Nuova motorizzazione, più cavalli e consumi ridotti: ma il Renault Captur ibrido è davvero migliorato o si tratta solo di un aggiornamento sulla carta? Siamo andati a fondo per scoprirlo.
Il nuovo motore ibrido del Renault Captur segna un vero progresso?
Dopo cinque anni di onorato servizio, Renault ha deciso di dare nuova linfa al suo Captur ibrido, uno dei modelli più amati della gamma. La novità? Un motore termico da 1.8 litri che manda in pensione il vecchio 1.6, guadagnando 15 cavalli in più. La potenza combinata tocca ora quota 160 CV, mentre la batteria cresce a 1,4 kWh.
In apparenza, nulla di rivoluzionario. Ma sotto la carrozzeria, le modifiche tecniche sono più corpose di quanto sembri. Il nuovo propulsore adotta il ciclo Atkinson, noto per la sua efficienza, e insieme alla gestione ottimizzata dell’energia, consente una riduzione media dei consumi di 0,3 l/100 km. Risultato? Una percorrenza dichiarata di 4,4 l/100 km, con emissioni di CO₂ scese a 99 g/km.

Un Renault Captur sempre generoso negli allestimenti, dalla versione Techno in poi…
Sul fronte degli interni, nulla di particolarmente nuovo, ma resta comunque un punto di forza. Il Captur continua a offrire una dotazione tecnologica completa, a partire dalla versione Techno: ampio touchscreen, sistema Google Automotive, sedili ben rifiniti e quella pratica panchetta scorrevole, ideale per gestire meglio spazio e bagagli.
L’ambiente interno è accogliente e ben realizzato, anche se visivamente difficile da distinguere rispetto alla generazione precedente.
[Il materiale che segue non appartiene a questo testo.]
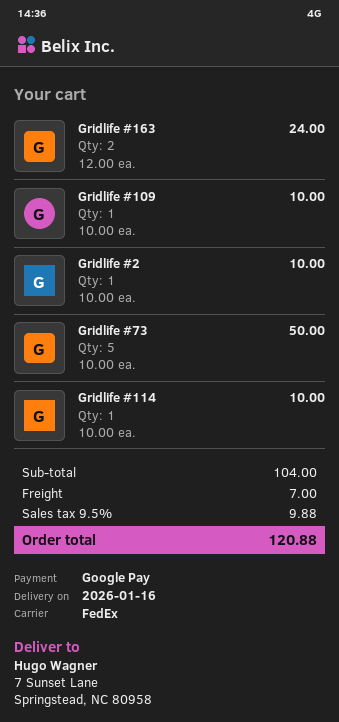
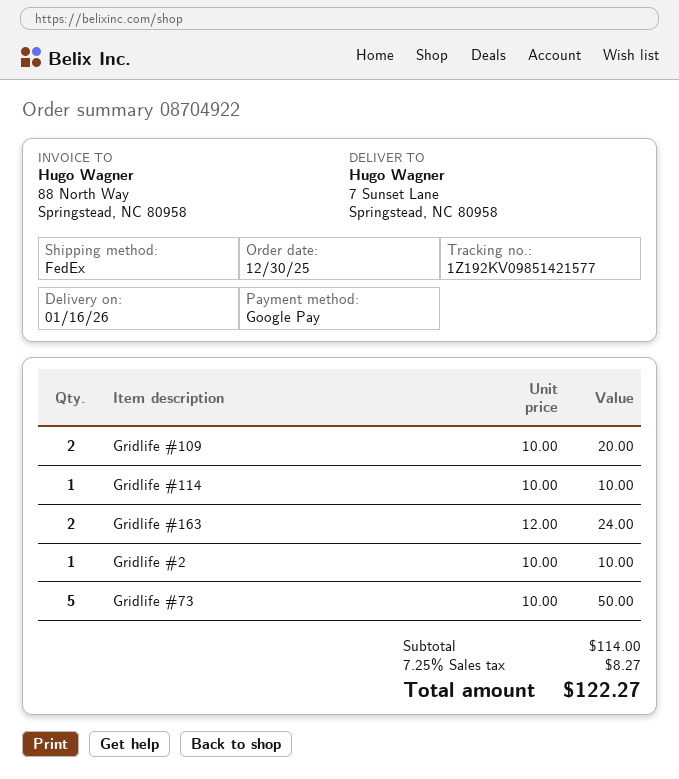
Gridlife #109: 1 x 10.00 = 10.00 -> 2 x 10.00 = 20.00
subtotal: 104.00 -> 114.00
shipping: 7.00 -> none
tax: 9.5% = 9.88 -> 7.25% = 8.27
total: 120.88 -> 122.27

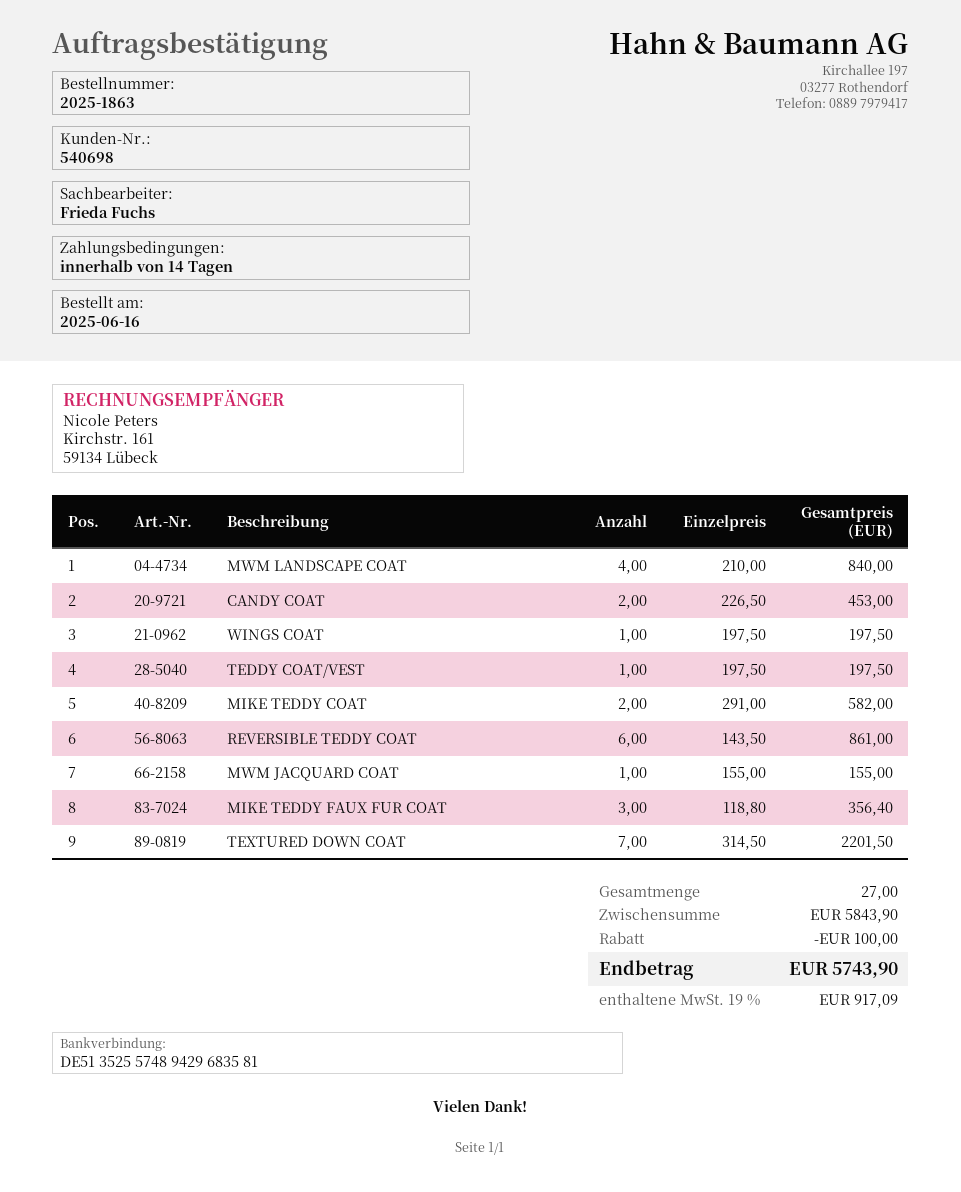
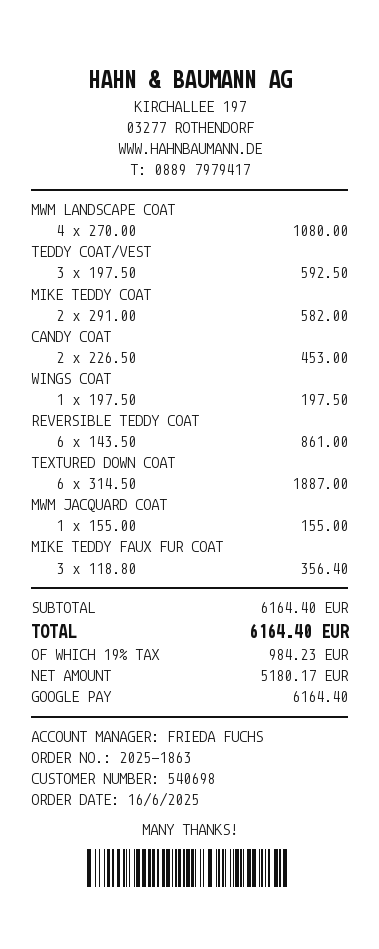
MWM LANDSCAPE COAT: 4 x 210.00 = 840.00 -> 4 x 270.00 = 1080.00
TEDDY COAT/VEST: 1 x 197.50 = 197.50 -> 3 x 197.50 = 592.50
TEXTURED DOWN COAT: 7 x 314.50 = 2201.50 -> 6 x 314.50 = 1887.00
subtotal: 5843.90 -> 6164.40
discount: 100.00 -> none
tax: 19% = 917.09 -> 19% = 984.23
total: 5743.90 -> 6164.40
Forse un’occasione persa per dare un colpo d’occhio più fresco, ma la sostanza c’è tutta.

Un Renault Captur ibrido molto più competitivo sul mercato
Con una concorrenza sempre più agguerrita, il nuovo Captur si presenta oggi con armi affilate: più silenzioso, più efficiente e con una gestione dell’ibrido più fluida. Nella guida quotidiana, si fa apprezzare per le frequenti fasi in modalità elettrica, anche a metà dell’acceleratore, e per l’avvio del motore termico molto più morbido e poco invasivo.
Il nuovo 1.8 si distingue anche per una sonorità più piena e meno invadente, mentre il coppia aumentata a 172 Nm permette di mantenere buone andature senza sforzi eccessivi. Il cambio, però, resta il punto debole: la trasmissione robotizzata a crabots, se spinta al massimo, dà ancora quella sensazione di esitazione nei passaggi di marcia.
Il nuovo Renault Captur ibrido ottiene un meritato 14/20
In prova, il Captur ha guadagnato mezzo secondo nello scatto da 80 a 120 km/h, ora chiuso in 7 secondi netti. Non esattamente sportivo, ma coerente con la filosofia del modello. In città e statali, la media si avvicina ai 4 l/100 km, mentre in autostrada ci si avvicina ai 6 l, comunque un ottimo dato per la categoria.
Alla guida, il SUV compatto di Renault si conferma piacevole: buona tenuta in curva, sterzo preciso e assetto reattivo. Di contro, il retrotreno rimane un po’ rigido sulle buche e il freno a bassa velocità continua a richiedere attenzione nella modulazione.
Il nuovo Renault Captur ibrido presenta una scheda tecnica convincente…
A conti fatti, il restyling tecnico del Captur non stravolge il modello, ma lo rende più maturo e completo. L’incremento di potenza, la maggiore efficienza e il miglior comfort acustico migliorano davvero l’esperienza quotidiana. E con un prezzo di partenza di 30.000 euro, si conferma una delle proposte più razionali e versatili del segmento.
Un SUV che non vuole stupire con effetti speciali, ma che fa bene tutto ciò che promette. E per molti automobilisti, è già più che sufficiente.